►
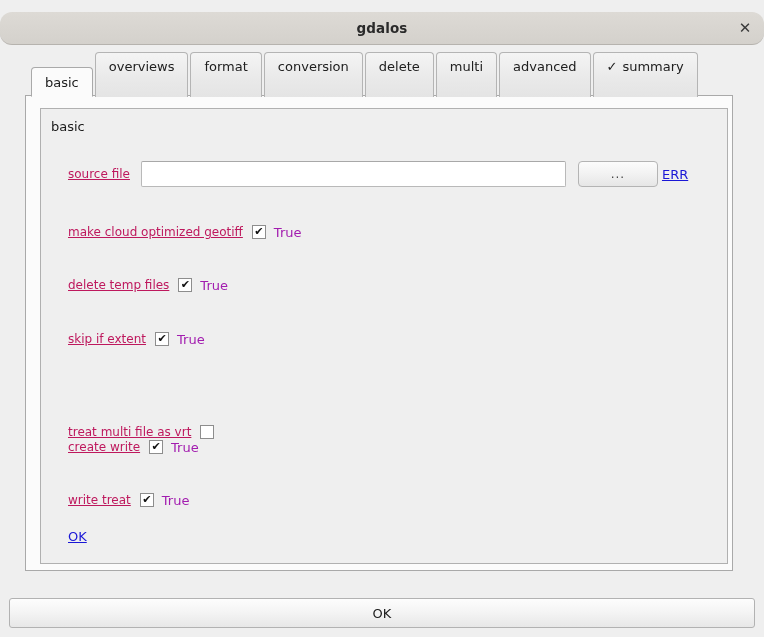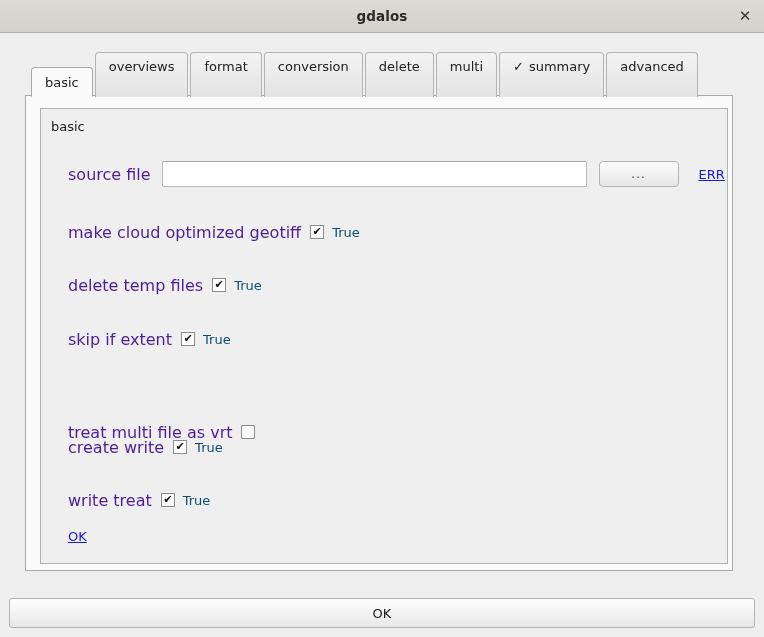"gdalos" .titlebar { border-radius: none -> 12px; top: 0 -> 12px }
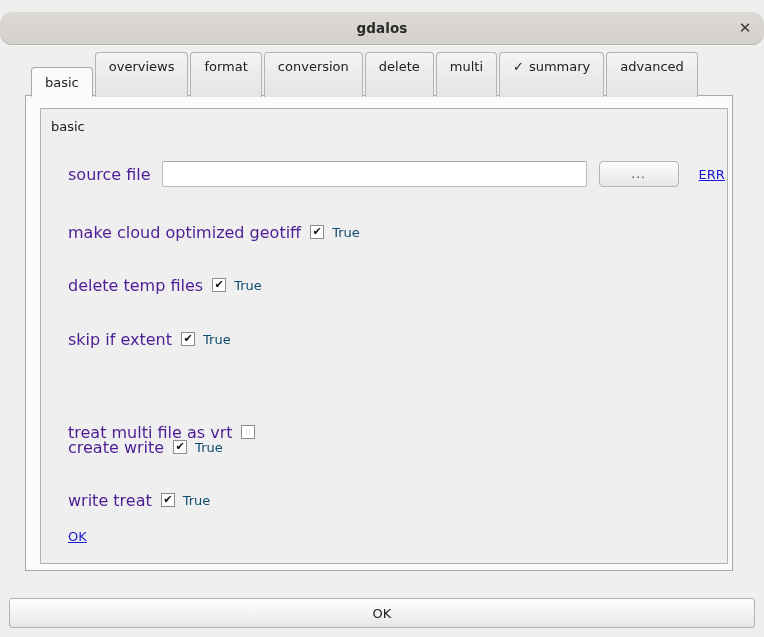"✓ summary" div.tab { order: before "advanced" -> after "advanced" }
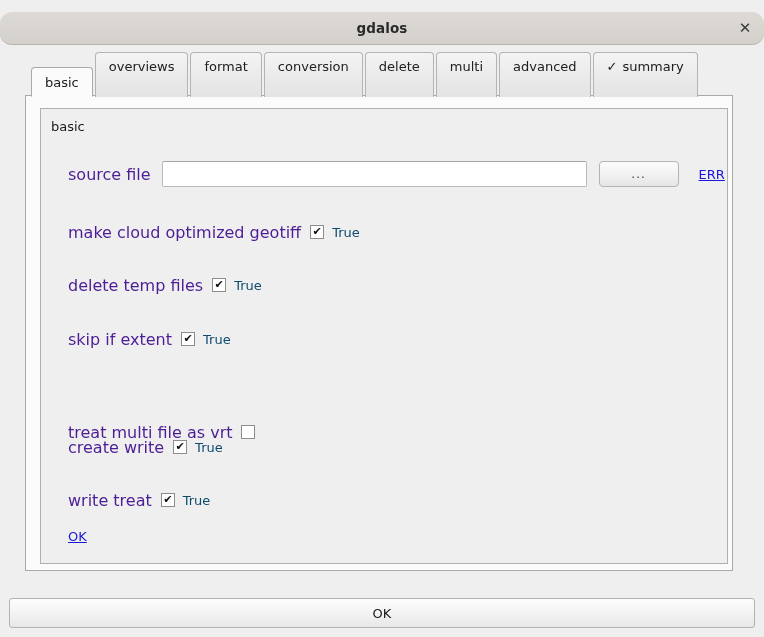"source file" .field-label { color: #4c1d95 -> #be185d; font-size: 16px -> 12px; text-decoration: none -> underline }
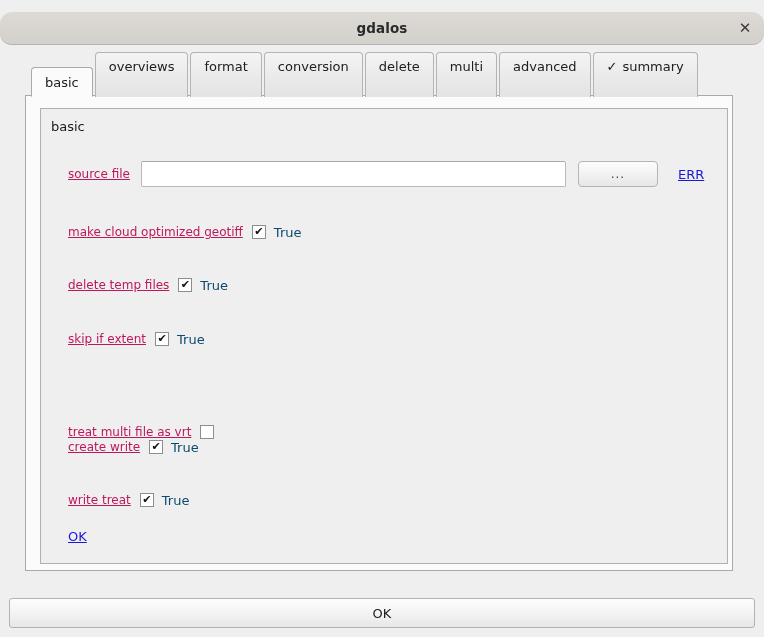"ERR" .link { margin-left: 20px -> 4px }
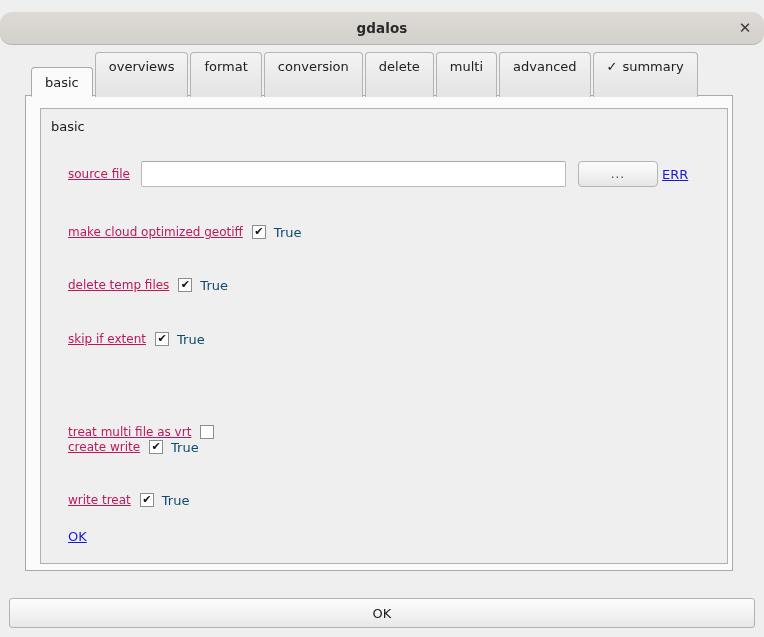"True" .cb-value { color: #0c4a6e -> #a21caf }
◄
### PROBLEM STATEMENT:
Omit every picture while printing the data word for word.

### RESULT BELOW:
"gdalos" .titlebar { border-radius: none -> 12px; top: 0 -> 12px }
"✓ summary" div.tab { order: before "advanced" -> after "advanced" }
"source file" .field-label { color: #4c1d95 -> #be185d; font-size: 16px -> 12px; text-decoration: none -> underline }
"ERR" .link { margin-left: 20px -> 4px }
"True" .cb-value { color: #0c4a6e -> #a21caf }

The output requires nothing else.